Challenges to Diabetes Self-Management in Emerging Adults With Type 1 Diabetes

Ramchandani, N., Way, N., Melkus, G. D., & Sullivan-Bolyai, S. (2019). Diabetes Educator, 45(5), 484-497. 10.1177/0145721719861349
Purpose: The purpose of this qualitative descriptive study undergirded by Meleis’s Transition Framework was to explore developmental, situational, and organizational challenges experienced by a diverse group of emerging adults (18-29 years old) with type 1 diabetes (T1DM). Their perspectives on creating a developmentally informed diabetes self-management (DSM) program that supports transitional care were also explored. Methods: A purposive sample of emerging adults with T1DM was recruited from the pediatric and adult diabetes clinics of an urban academic medical center. Those who consented participated in either a single focus group or a single interview. Self-reported demographic and clinical information was also collected. Results: The sample was comprised of 21 emerging adults, with an average age of 23.6 ± 2.6 years, diabetes duration of 14.7 ± 5.0 years, and 71% female. Four main themes emerged: (1) finding a balance between diabetes and life, (2) the desire to be in control of their diabetes, (3) the hidden burden of diabetes, and (4) the desire to have a connection with their diabetes provider. Use of insulin pumps and continuous glucose monitors and attendance at diabetes camp decreased some of the DSM challenges. Different groups of individuals had different perspectives on living with diabetes and different approaches to DSM. Conclusions: The emerging adults in this study had a strong desire to be in good glycemic control. However, all participants described having a hard time balancing DSM with other competing life priorities. They also desired personalized patient-provider interactions with their diabetes care provider in clinical follow-up services. Even though the study sample was small, important themes emerged that warrant further exploration.
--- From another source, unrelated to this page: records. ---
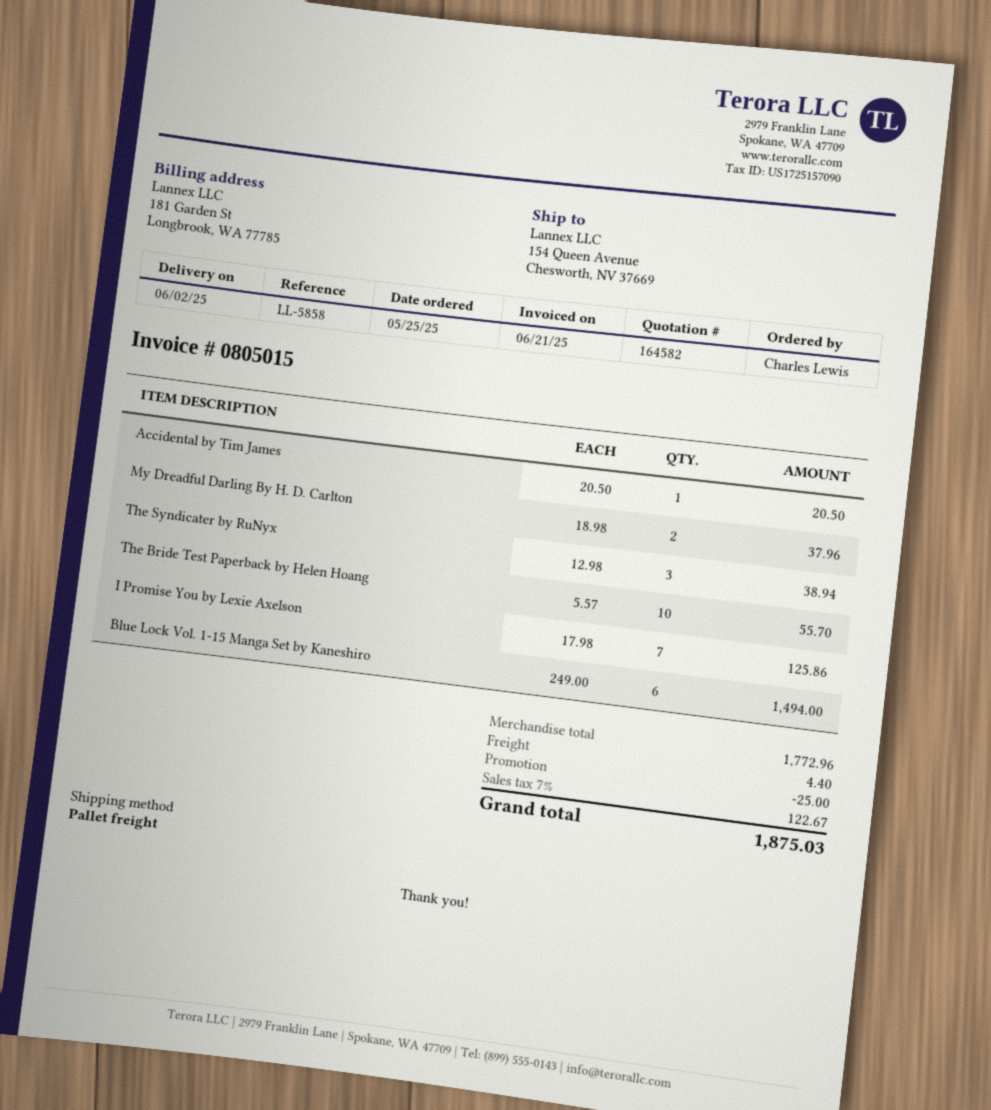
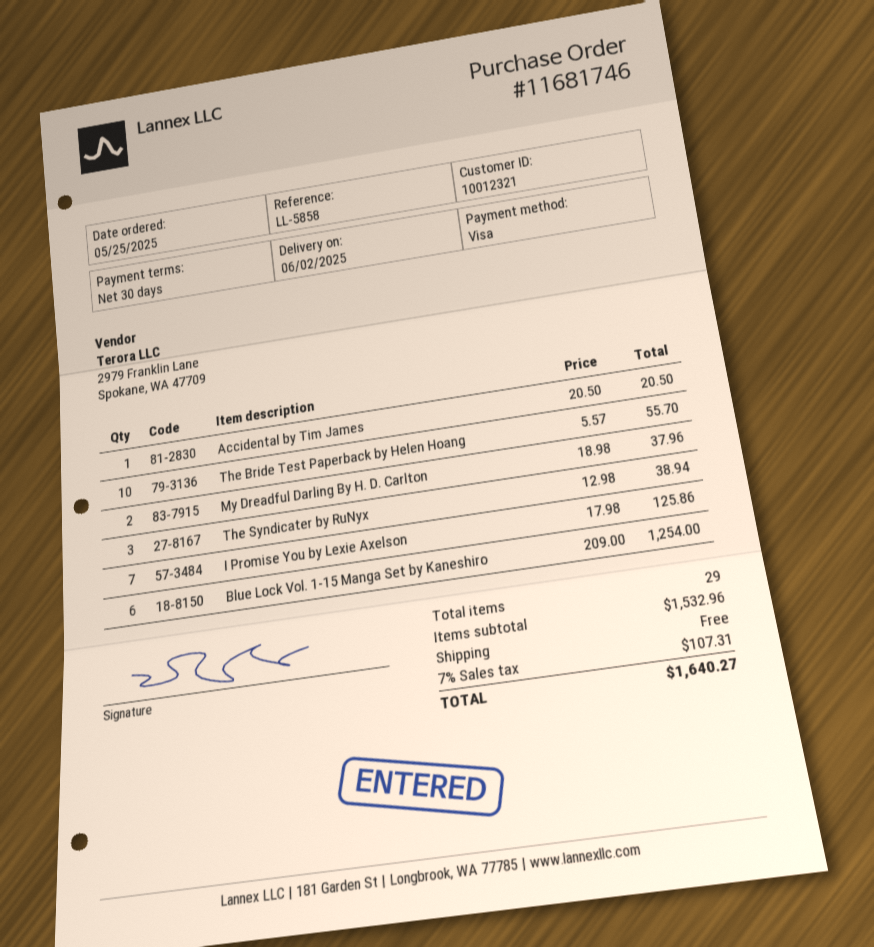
Blue Lock Vol. 1-15 Manga Set by Kaneshiro: 6 x 249.00 = 1494.00 -> 6 x 209.00 = 1254.00
subtotal: 1772.96 -> 1532.96
discount: 25.00 -> none
shipping: 4.40 -> 0.00
tax: 7% = 122.67 -> 7% = 107.31
total: 1875.03 -> 1640.27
A National Study Links Nurses' Physical and Mental Health to Medical Errors and Perceived Worksite Wellness

Melnyk, B. M., Orsolini, L., Tan, A., Arslanian-Engoren, C., Melkus, G. D., Dunbar-Jacob, J., Rice, V. H., Millan, A., Dunbar, S. B., Braun, L. T., Wilbur, J., Chyun, D. A., Gawlik, K., & Lewis, L. M. (2018). Journal of Occupational and Environmental Medicine, 60(2), 126-131. 10.1097/JOM.0000000000001198
Objective: The aim of this study was to describe (1) nurses' physical and mental health; (2) the relationship between health and medical errors; and (3) the association between nurses' perceptions of wellness support and their health. Methods: A cross-sectional descriptive survey was conducted with 1790 nurses across the U.S. Results: Over half of the nurses reported suboptimal physical and mental health. Approximately half of the nurses reported having medical errors in the past 5 years. Compared with nurses with better health, those with worse health were associated with 26% to 71% higher likelihood of having medical errors. There also was a significant relationship between greater perceived worksite wellness and better health. Conclusion: Wellness must be a high priority for health care systems to optimize health in clinicians to enhance high-quality care and decrease the odds of costly preventable medical errors.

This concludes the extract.